(Data for this task)
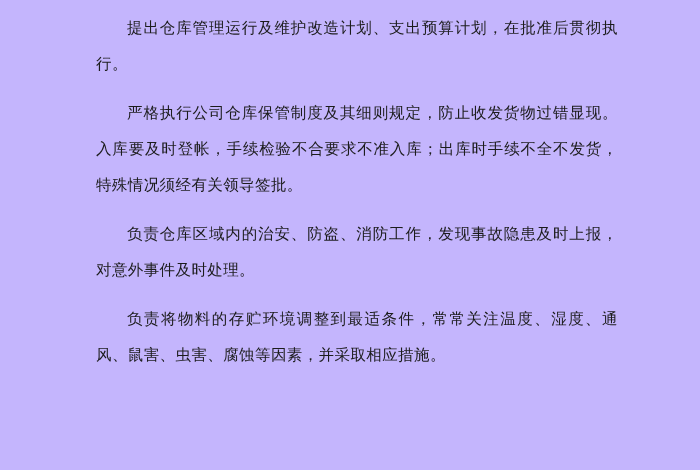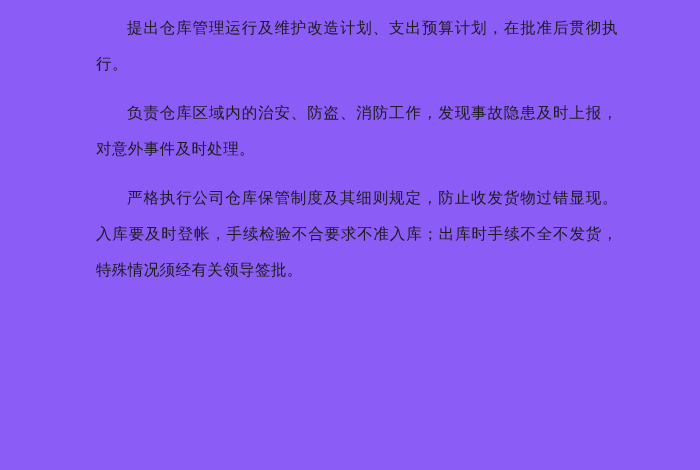"提出仓库管理运行及维护改造计划、支出预算计划，在批准后贯彻执行。" .page { background: #8b5cf6 -> #c4b5fd }
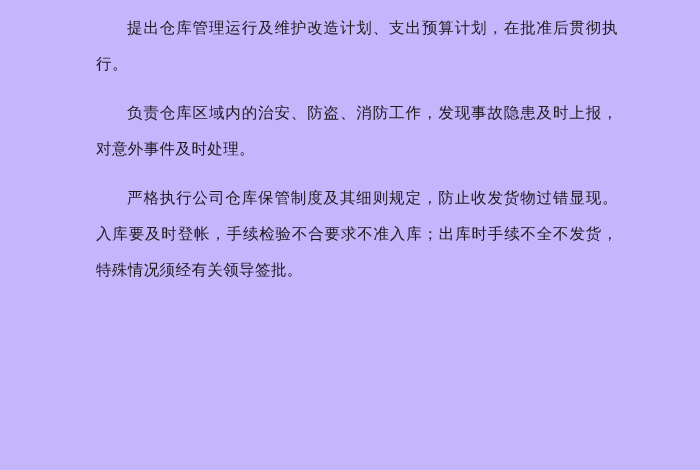"负责仓库区域内的治安、防盗、消防工作，发现事故隐患及时上报，对意外事件及时处理。" p.para { order: before "严格执行公司仓库保管制度及其细则规定，防止收发货物过错显现。入库要及时登帐，手续" -> after "严格执行公司仓库保管制度及其细则规定，防止收发货物过错显现。入库要及时登帐，手续" }
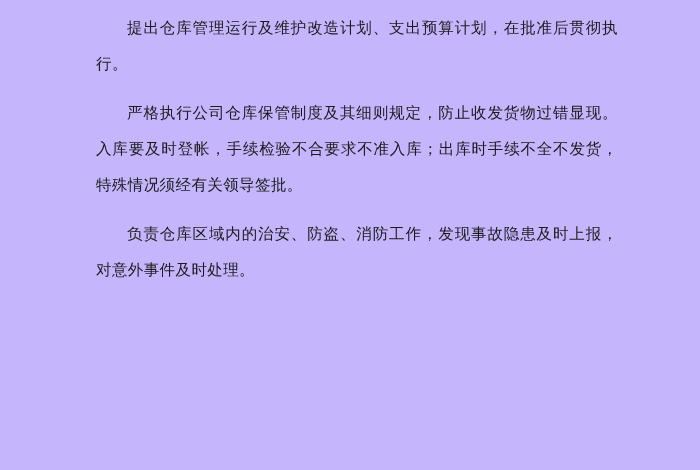"负责将物料的存贮环境调整到最适条件，常常关注温度、湿度、通风、鼠害、虫害、腐蚀等" p.para { html: none -> <p>负责将物料的存贮环境调整到最适条件，常常关注温度、湿度、通风、鼠害、虫害、腐蚀等因素，并采取相应措施。</p> }
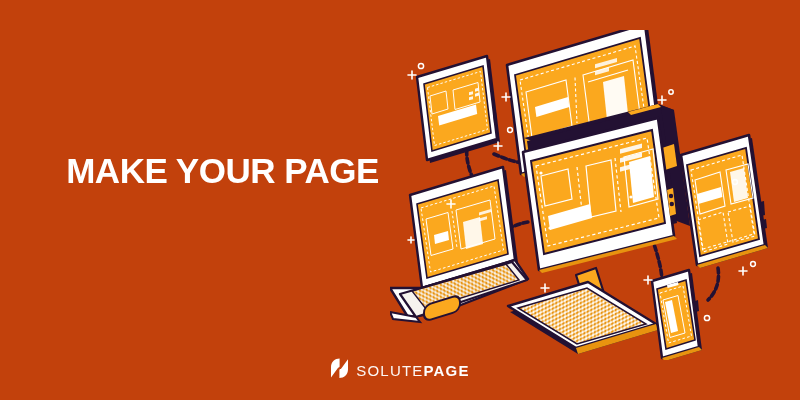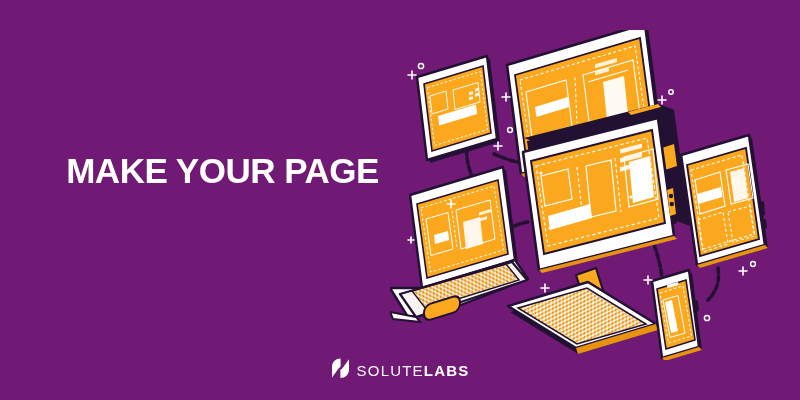"MAKE YOUR PAGE" #banner { background: #701a75 -> #c2410c }
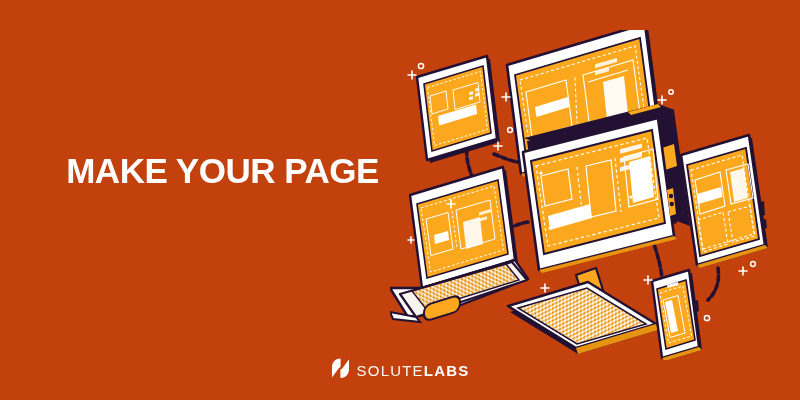"LABS" span.wm-bold { text: LABS -> PAGE }
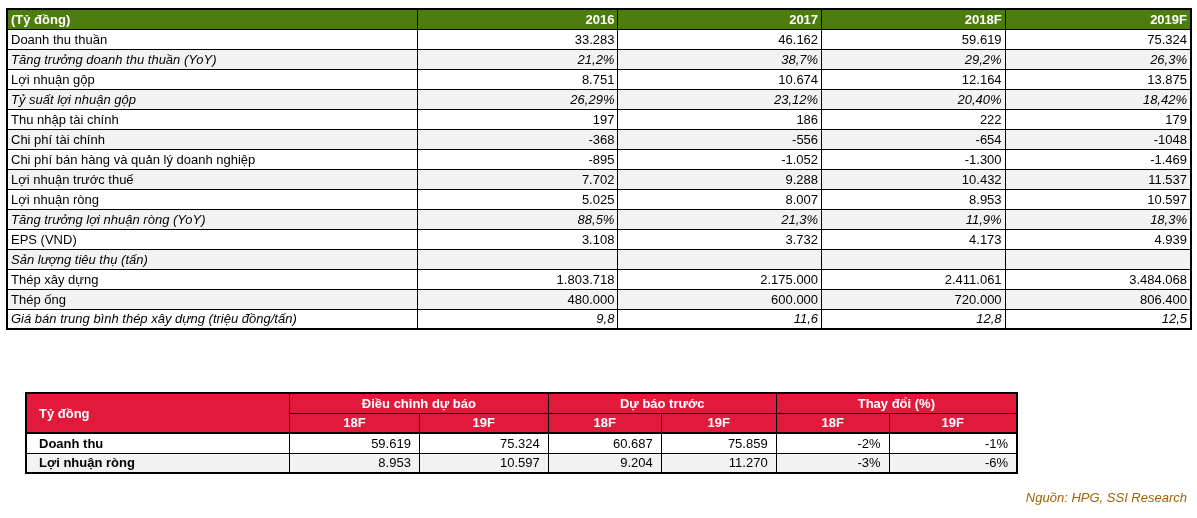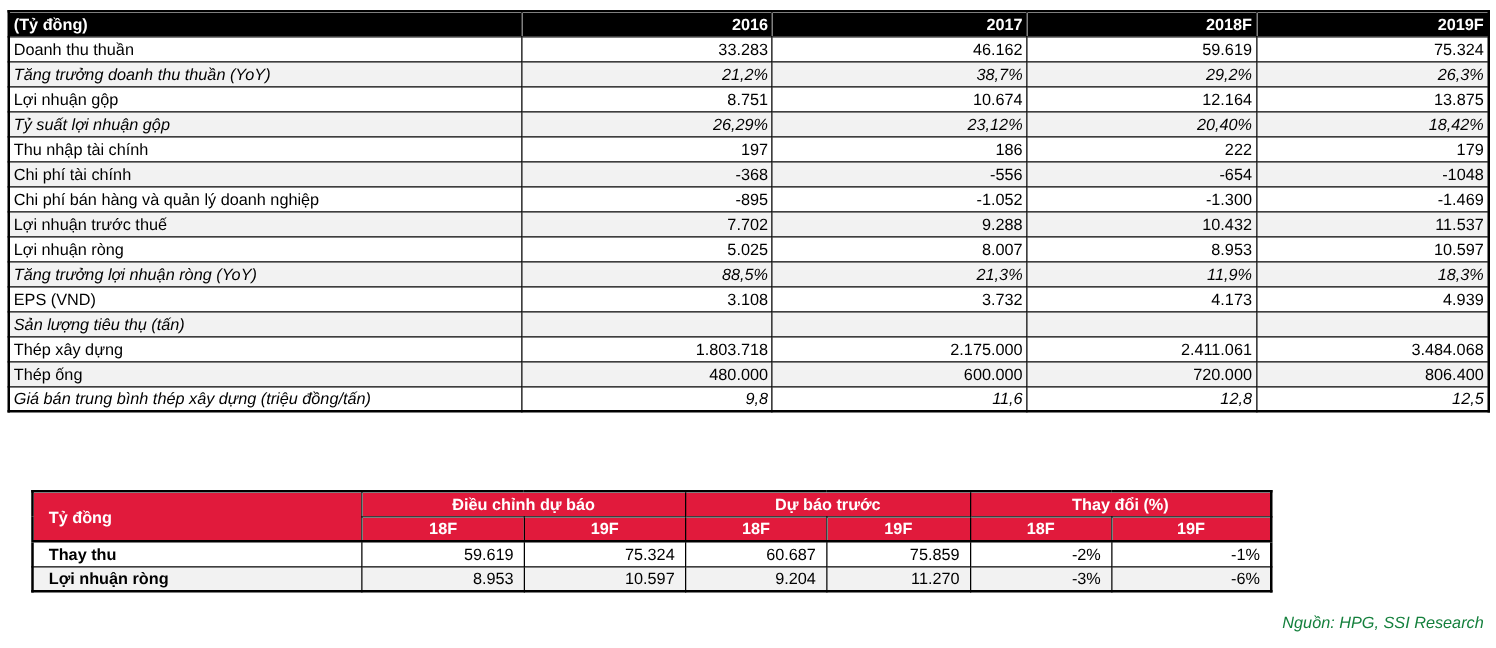"(Tỷ đồng)" .t1 thead th { background: #000000 -> #4d7c0f }
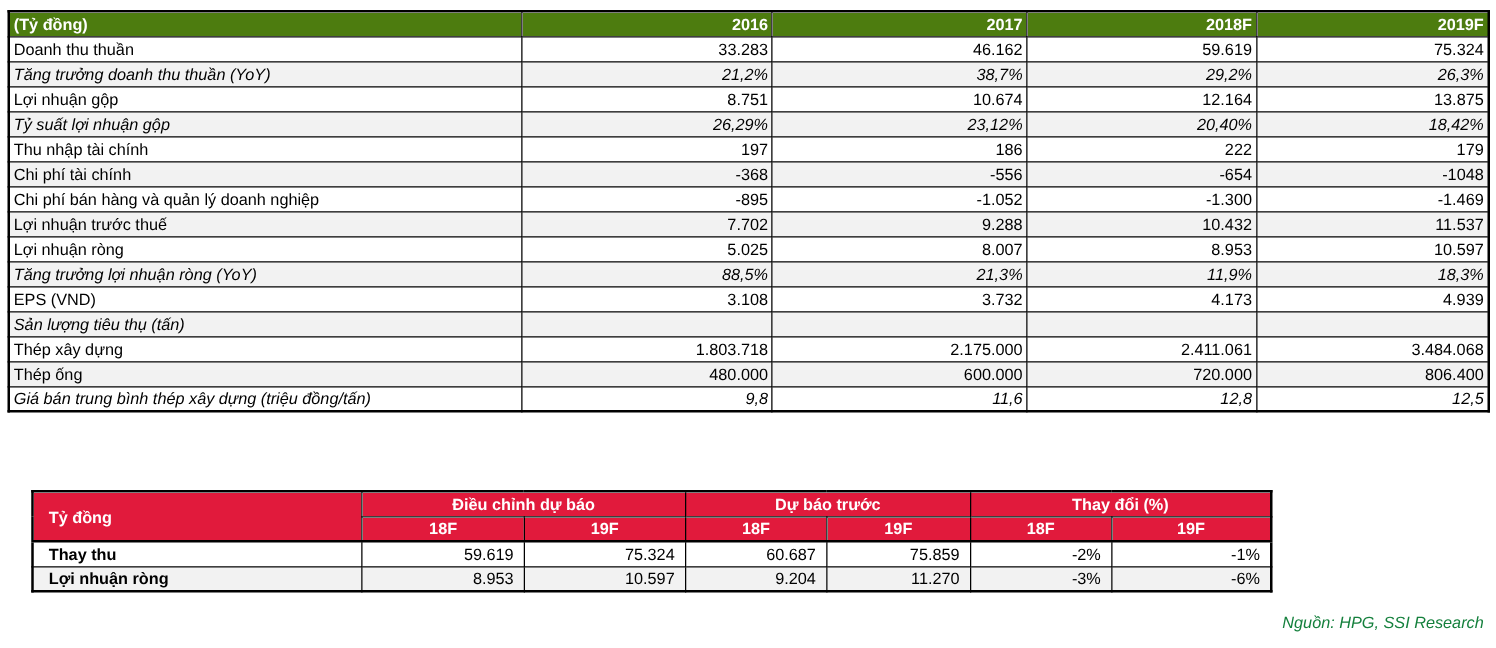"Thay thu" td.lbl { text: Thay -> Doanh }
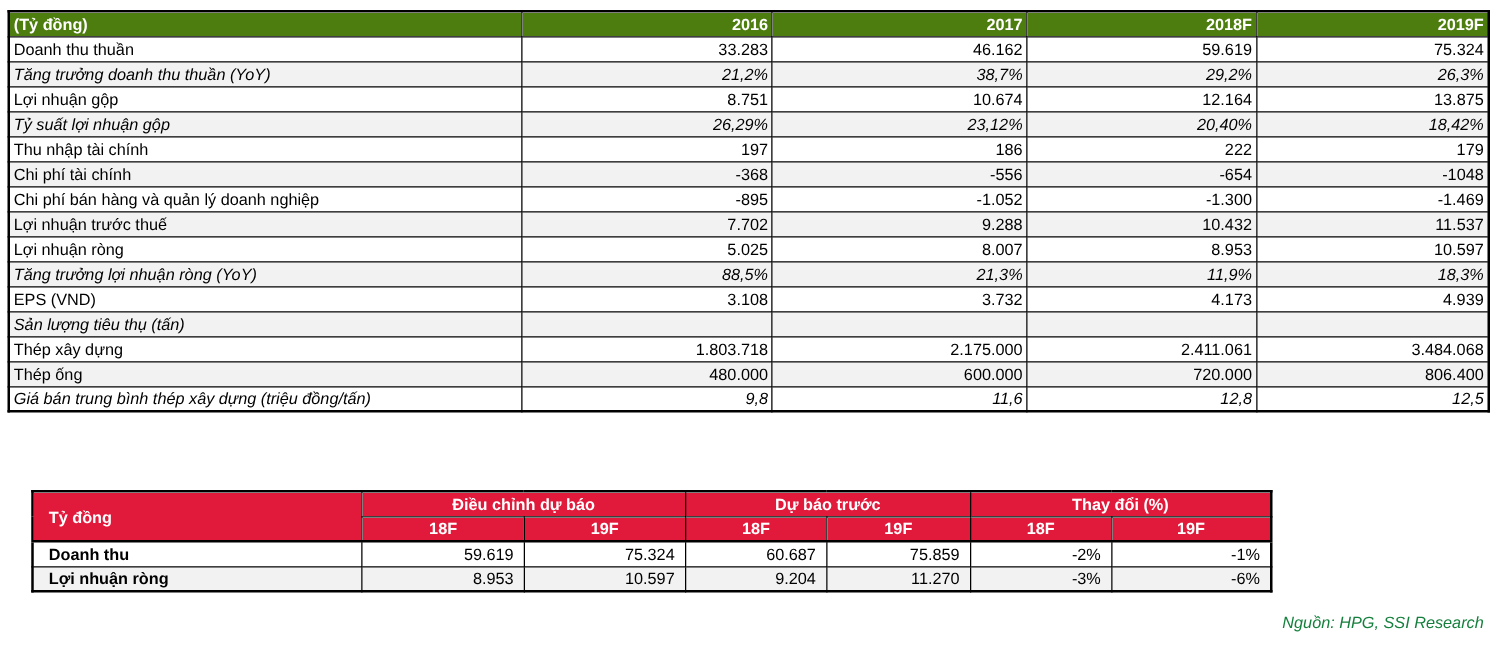"Nguồn: HPG, SSI Research" .source { color: #15803d -> #a16207 }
(End Data for this task)
◆ Task description
What's needed is an exact retyping of the records, pictures excluded.

◆ Output for this task
"提出仓库管理运行及维护改造计划、支出预算计划，在批准后贯彻执行。" .page { background: #8b5cf6 -> #c4b5fd }
"负责仓库区域内的治安、防盗、消防工作，发现事故隐患及时上报，对意外事件及时处理。" p.para { order: before "严格执行公司仓库保管制度及其细则规定，防止收发货物过错显现。入库要及时登帐，手续" -> after "严格执行公司仓库保管制度及其细则规定，防止收发货物过错显现。入库要及时登帐，手续" }
"负责将物料的存贮环境调整到最适条件，常常关注温度、湿度、通风、鼠害、虫害、腐蚀等" p.para { html: none -> <p>负责将物料的存贮环境调整到最适条件，常常关注温度、湿度、通风、鼠害、虫害、腐蚀等因素，并采取相应措施。</p> }
"MAKE YOUR PAGE" #banner { background: #701a75 -> #c2410c }
"LABS" span.wm-bold { text: LABS -> PAGE }
"(Tỷ đồng)" .t1 thead th { background: #000000 -> #4d7c0f }
"Thay thu" td.lbl { text: Thay -> Doanh }
"Nguồn: HPG, SSI Research" .source { color: #15803d -> #a16207 }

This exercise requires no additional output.